Lines from the material below that hold the string "bottom" are what is needed; copy each of them.
------------------------------------------------------------------------
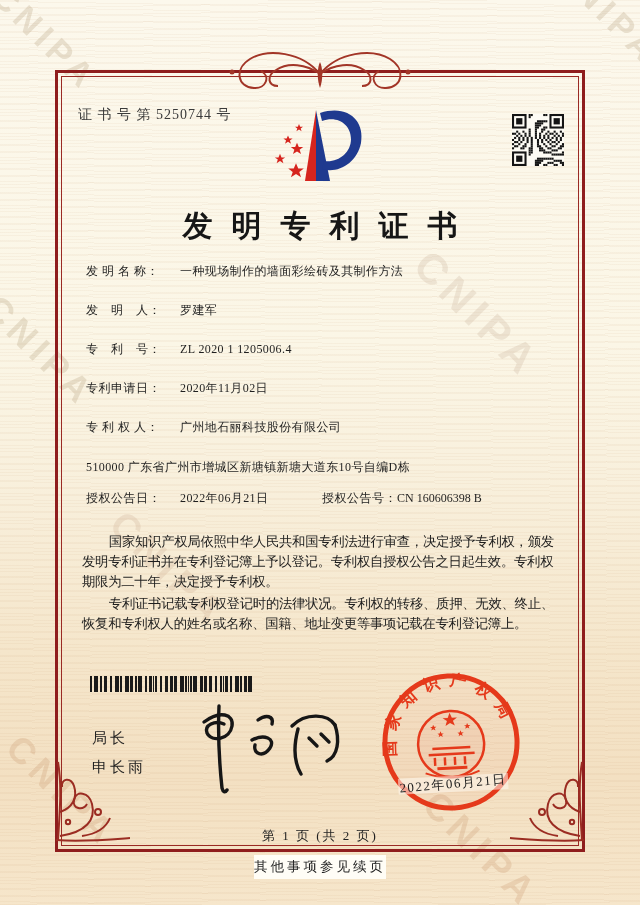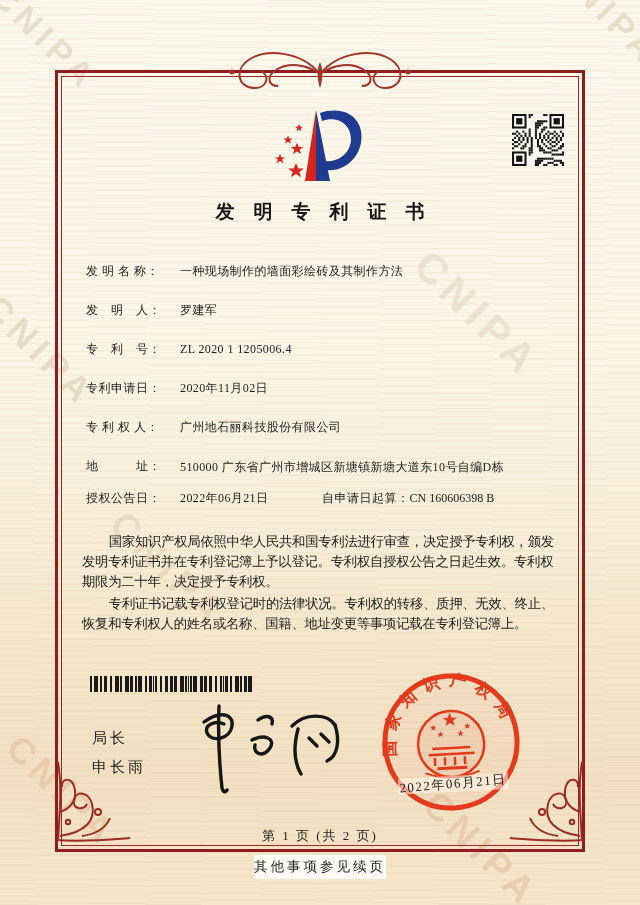--- a/index.html
+++ b/index.html
@@ -21,21 +21,21 @@
   .wm7{left:408px;top:828px;font-size:38px;color:rgba(205,160,120,0.30);}
   .frame{position:absolute;left:55px;top:70px;right:55px;bottom:53px;border:3px solid #8f1d1d;}
   .frame-inner{position:absolute;inset:3px;border:1px solid #9a2a24;}
   .orn-top{position:absolute;left:218px;top:42px;z-index:2;}
   .orn-corner{position:absolute;z-index:2;}
   .orn-bl{left:52px;top:760px;}
   .orn-br{left:506px;top:760px;transform:scaleX(-1);}
   .cert-no{position:absolute;left:78px;top:106px;font-size:14px;color:#3a3a3a;letter-spacing:1px;}
   .logo{position:absolute;left:268px;top:101px;}
   .qr{position:absolute;left:512px;top:114px;}
-  .title{position:absolute;left:0;right:0;top:186px;text-align:center;font-size:19px;font-weight:700;
+  .title{position:absolute;left:0;right:0;top:186px;text-align:center;font-size:30px;font-weight:700;
     color:#161616;letter-spacing:19px;text-indent:19px;}
   .fields{position:absolute;left:86px;top:260px;width:466px;}
   .row{display:flex;margin-bottom:16px;font-size:12px;color:#1f1f1f;line-height:23px;}
   .row .lbl{width:94px;flex:none;white-space:pre;letter-spacing:0.5px;}
   .row .val{flex:1;letter-spacing:0.4px;}
   .row .val-addr{line-height:24px;}
   .row-addr{margin-bottom:8px;}
   .val-g{width:142px;flex:none;letter-spacing:0.4px;}
   .lbl2{white-space:pre;letter-spacing:0.5px;}
   .paras{position:absolute;left:82px;top:532px;width:478px;font-size:13.4px;line-height:20px;color:#1d1d1d;}
@@ -106,20 +106,21 @@
       <path d="M6,2 C10,26 8,48 6,80"></path>
       <path d="M4,80 C30,82 52,80 78,78"></path>
       <path d="M8,76 C34,72 44,60 40,44 C37,32 24,30 22,40 C20,49 31,51 35,44"></path>
       <path d="M8,52 C20,48 26,38 22,26 C19,17 9,18 10,27"></path>
       <path d="M30,76 C44,74 54,68 58,58"></path>
       <circle cx="46" cy="52" r="3"></circle>
       <circle cx="16" cy="62" r="2.2"></circle>
     </g>
   </svg>
 
+  <div class="cert-no">证 书 号 第 5250744 号</div>
 
   <svg class="logo" width="100" height="86" viewBox="0 0 100 86">
     <path d="M48,9 L37,80 L48,80 Z" fill="#d6251e"></path>
     <path d="M48,9 L62,80 L48,80 Z" fill="#1f3a8f"></path>
     <path d="M52,12 C80,3 97,20 93,42 C89,62 70,73 54,68 L56,60 C70,62 83,52 83,38 C83,24 70,14 54,20 Z" fill="#1f3a8f"></path>
     <g fill="#d6251e">
       <use href="#st" transform="translate(31,27) scale(0.40)"></use>
       <use href="#st" transform="translate(20,39) scale(0.46)"></use>
       <use href="#st" transform="translate(29,48) scale(0.62)"></use>
       <use href="#st" transform="translate(12,58) scale(0.52)"></use>
@@ -340,27 +341,26 @@
     </div>
     <div class="row">
       <span class="lbl">专利申请日：</span>
       <span class="val">2020年11月02日</span>
     </div>
     <div class="row">
       <span class="lbl">专 利 权 人：</span>
       <span class="val">广州地石丽科技股份有限公司</span>
     </div>
     <div class="row row-addr">
-      <span class="lbl">地　　　址：</span>
       <span class="val val-addr">510000 广东省广州市增城区新塘镇新塘大道东10号自编D栋</span>
     </div>
     <div class="row">
       <span class="lbl">授权公告日：</span>
       <span class="val-g">2022年06月21日</span>
-      <span class="lbl2">自申请日起算：</span>
+      <span class="lbl2">授权公告号：</span>
       <span>CN 160606398 B</span>
     </div>
   </div>
 
   <div class="paras">
     <p>国家知识产权局依照中华人民共和国专利法进行审查，决定授予专利权，颁发发明专利证书并在专利登记簿上予以登记。专利权自授权公告之日起生效。专利权期限为二十年，决定授予专利权。</p>
     <p>专利证书记载专利权登记时的法律状况。专利权的转移、质押、无效、终止、恢复和专利权人的姓名或名称、国籍、地址变更等事项记载在专利登记簿上。</p>
   </div>
 
   <div class="barcode"></div>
------------------------------------------------------------------------
• _Completed task_
   .frame{position:absolute;left:55px;top:70px;right:55px;bottom:53px;border:3px solid #8f1d1d;}
   .row{display:flex;margin-bottom:16px;font-size:12px;color:#1f1f1f;line-height:23px;}
   .row-addr{margin-bottom:8px;}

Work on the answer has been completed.